In normal rats, the photopic ERG obtained on eye opening (P15) was identifiable, though it was of low voltage and lacking well-demarcated OPs. As the rat aged, the amplitude of the photopic b-wave and OPs grew gradually to reach a peak at P30, after which it declined. As shown in Figure 4D , there was a significant (529.7%) increase in amplitude of the photopic b-wave from eye opening to age P30 (P15: 41.50 ± 21.18 μV; P30: 261.34 ± 31.77 μV, P < 0.05). At P60, the amplitude of the photopic b-wave (230.82 ± 19.50 μV) declined to 88.3% of the maximum. 

Again, postnatal hyperoxia markedly halted the normal maturation process of the photopic ERG signal as shown in Figure 3B . From nearly undetectable at eye opening (P15), the photopic b-wave grew gradually to reach maximum amplitude at P24, at which point the morphology of the resulting waveform was reminiscent of that recorded at P17 in control rats (Fig. 3A) . As with the scotopic responses, the photopic ERG recorded at the end of the second month of life (P60) was smaller than that obtained 1 month earlier (P30).
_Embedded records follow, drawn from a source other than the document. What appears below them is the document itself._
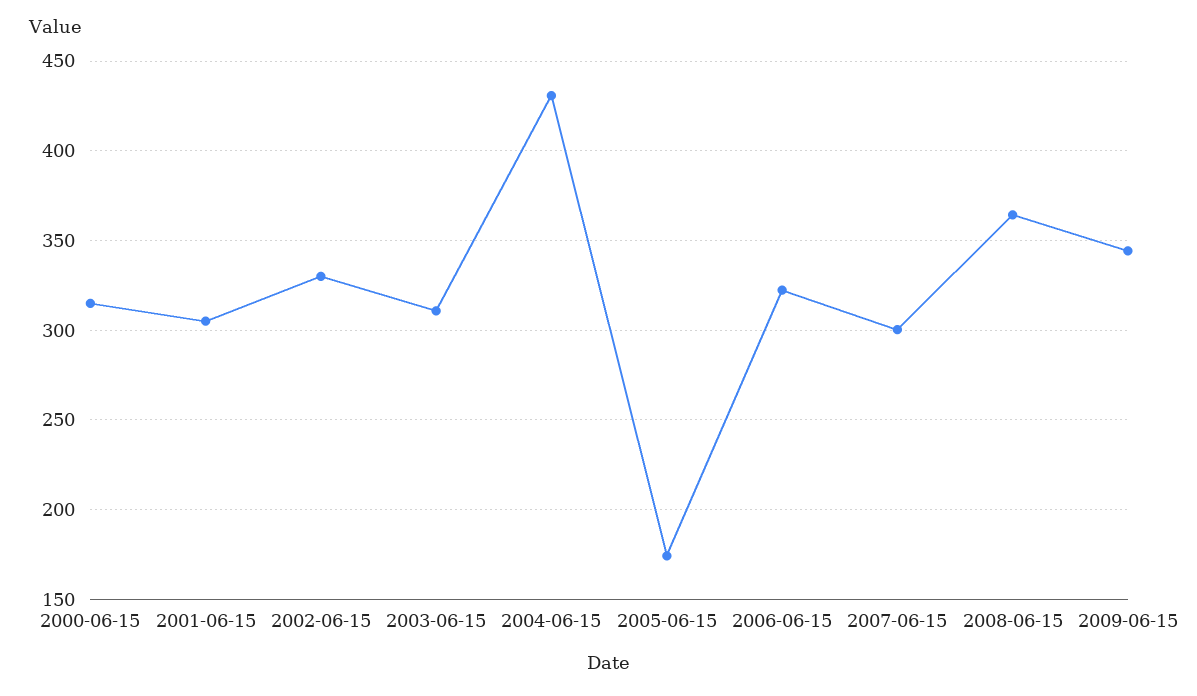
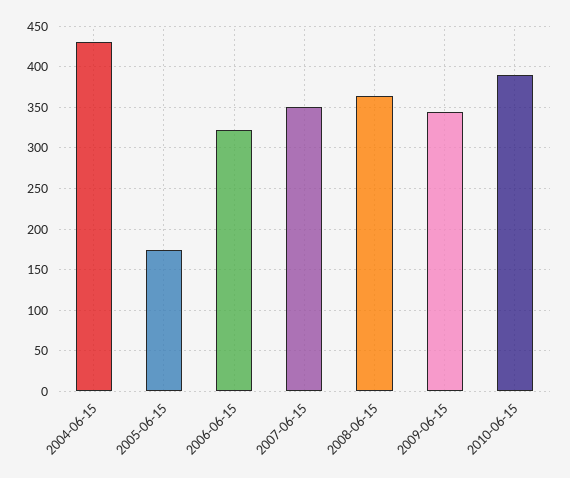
2000-06-15: 315 -> none
2001-06-15: 305 -> none
2002-06-15: 330 -> none
2003-06-15: 310 -> none
2007-06-15: 300 -> 350
2010-06-15: none -> 390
Group data analysis (Fig. 4D)confirms the high susceptibility of the photopic b-wave maturation process to postnatal hyperoxia. Results indicate a gradual growth in photopic b-wave amplitude to a maximum reached at P24 (78.82 ± 31.36 μV), a value that is 35.4% of age-matched control subjects (P < 0.05). Of interest, this peak in amplitude occurred 6 days earlier than that observed in the normoxic cohort (P30). Finally, at P60, the amplitude of the photopic b-wave (77.44 ± 35.95 μV) is 98.2% of that measured at P24 (P > 0.05) and 33.5% of that measured in age-matched control rats (P < 0.05). 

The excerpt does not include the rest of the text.